Showing posts with label musings. Show all posts
Showing posts with label musings. Show all posts

Monday, 21 June 2010

Reality check

Reality can hit you real hard on the face...
...and in most cases it should!

Waking up to the harder truth is not a choice one lives with,but once in a while ,each one of us needs it to wake up from the myths we live with.It gets difficult and it may seem insurmountable,but isnt that too little an effort to a life time of happiness?

Tuesday, 25 May 2010

convoluted..

Dark,unruly,fiesty state of being
or the happily melancholic side
timid,contrived or intrepid moments
simply sweeping deep and wide
Understated and unfamiliar,
the territories I try to surpass,
the ways I try to mend
the vision I encompass
Wonder what lies ahead..
the complexities of a frenzied mind....
Alas!

Monday, 19 October 2009

When you are gone!

Bauji went away...but he did leave his blessings with me..
and no matter the distance between us..i know he can hear me..

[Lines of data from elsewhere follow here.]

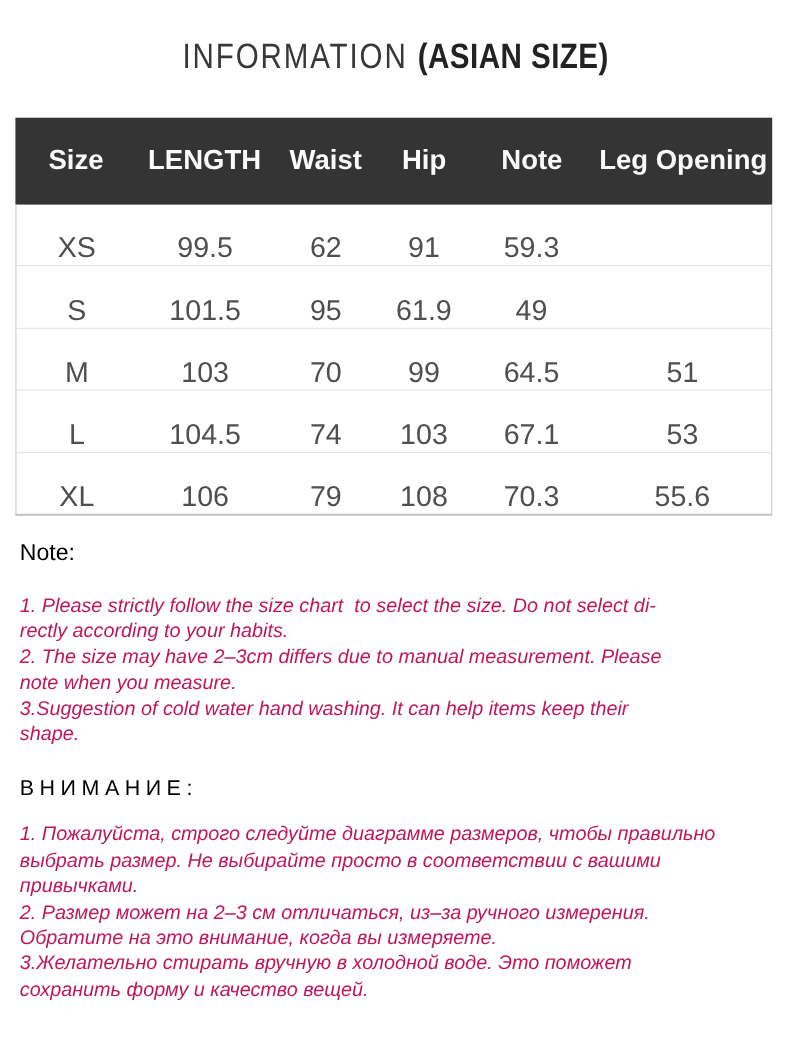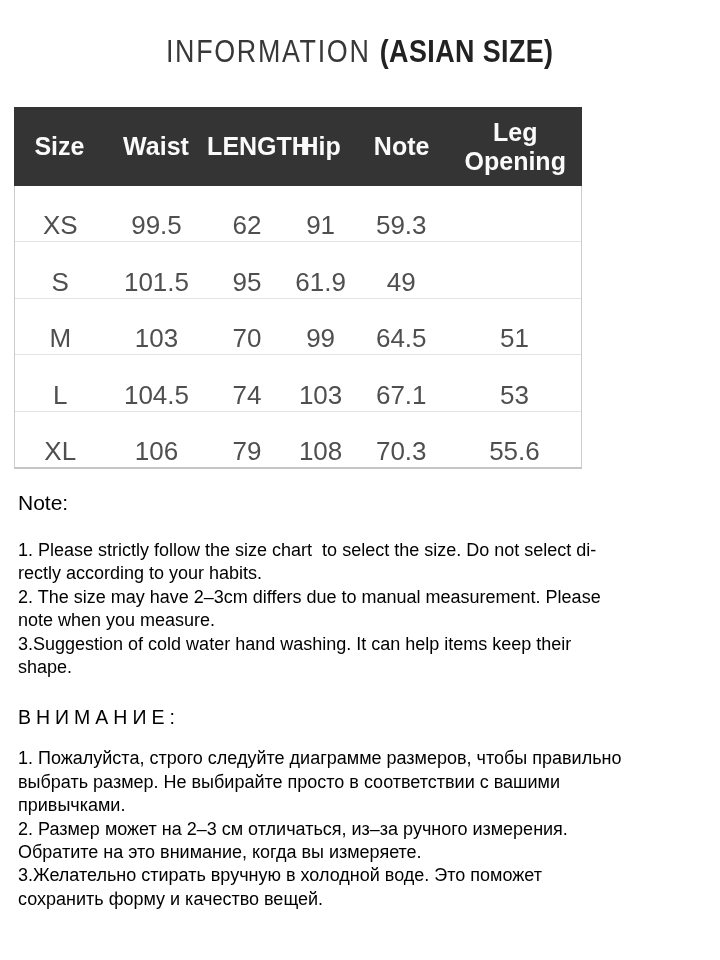--- a/index.html
+++ b/index.html
@@ -16,7 +16,7 @@
   .title-light{font-weight:400;letter-spacing:2px;color:#383838;}
   .title-bold{font-weight:700;letter-spacing:.5px;color:#222;}
   
-  .size-table{position:absolute;left:14px;top:107px;width:568px;}
+  .size-table{position:absolute;left:14px;top:107px;width:688px;}
   .thead{
     display:flex;align-items:center;height:79px;
     background:var(--header-bg,#343434);color:var(--header-text,#fafafa);

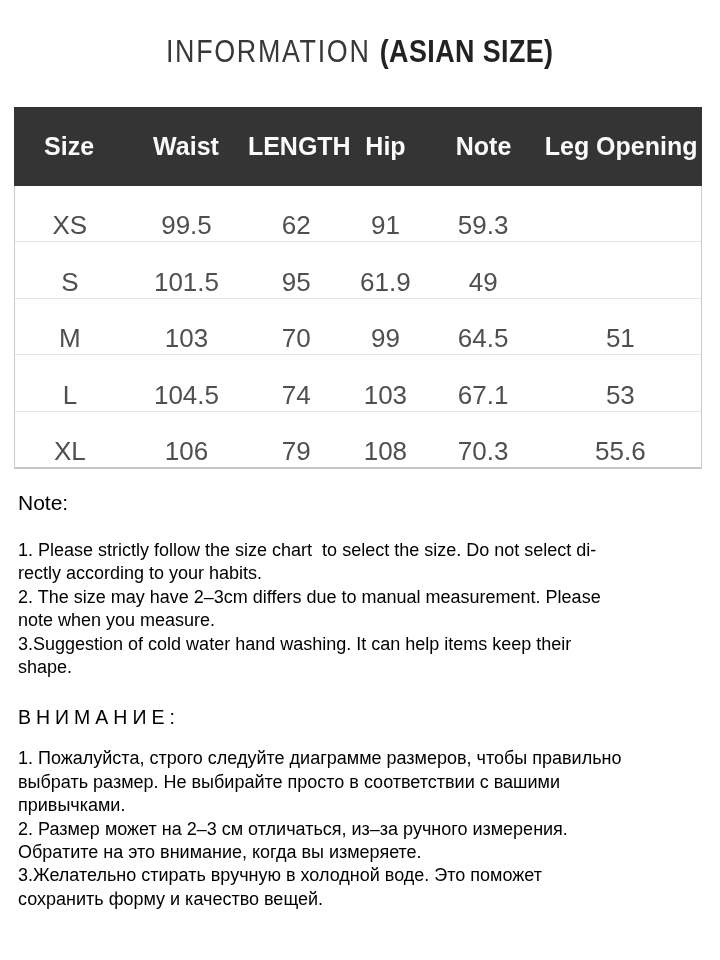--- a/index.html
+++ b/index.html
@@ -53,8 +53,8 @@
   <div class="size-table">
     <div class="thead" id="thead">
         <div class="th">Size</div>
+        <div class="th">LENGTH</div>
         <div class="th">Waist</div>
-        <div class="th">LENGTH</div>
         <div class="th">Hip</div>
         <div class="th">Note</div>
         <div class="th">Leg Opening</div>

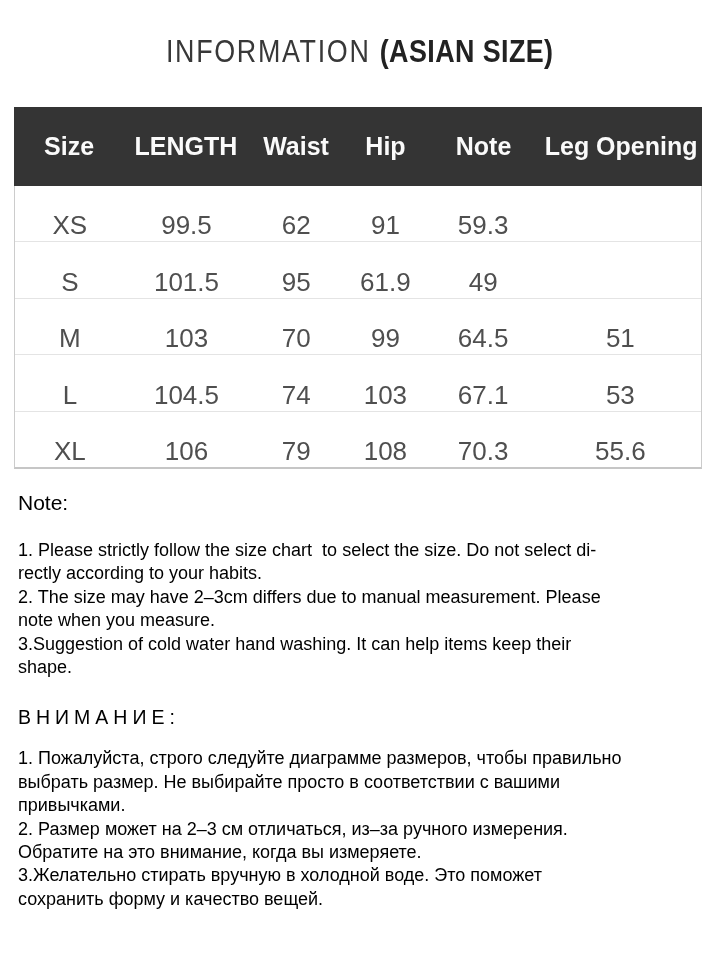--- a/index.html
+++ b/index.html
@@ -37,7 +37,7 @@
   .notes{position:absolute;left:18px;right:18px;top:490px;color:#333;}
   .note-heading{font-size:21px;line-height:26px;color:#000000;}
   .note-heading.ru{margin-top:25px;font-size:19.5px;letter-spacing:5px;}
-  .note-lines{margin-top:23px;font-size:18px;line-height:23.4px;color:#000000;}
+  .note-lines{margin-top:23px;font-size:18px;line-height:23.4px;color:#be185d;font-style:italic;}
   .note-lines.ru{margin-top:17px;}
   .note-line{white-space:pre;}
 </style>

Life has changed and changed are things,
When you are gone,gone thus far

I know you can hear me when i say i love you
i know you do,
i know you feel it when you are being missed
i know you do,
The words unspoken,the talks we were yet to share,
For you my friend,have left us the world so bare,
So many miles to walk,but i know you are beside,right there!

I know you know it when i say,I miss you my friend,
I know you do!

Thank you Bauji for being there for me always..I wanted to share this day with you,but i guess i got late.But I also know that your smiling down at me from the heaven above!!
You are greatly missed!

Wednesday, 7 October 2009

A slip away

Death is nothing at all,
a heavenly slip into the next room..
I am I and you are you,
whatever we were to each other,
we still are!
Call me by my familiar name,
Pray,smile,think of me
Pray for me..
Let my name ever be the household word,
that it was.
Let it be spoken without effect
without a trace of shadow on it

Life means all that it ever meant,
it is the same as it ever was..
That unspoken continuity

Why should I be out of mind,
just because I am out of sight!!!



P.S:-Vinays Grandfather and my grand father in law passed away on 1st october.He was my role model,my friend,someone who encouraged me for everything I wanted to do in life.some one who himself was an icon.someone who loved us all immensely..
someone I am never going to stop missing all my life.
Rest in peace bauji...we really love you!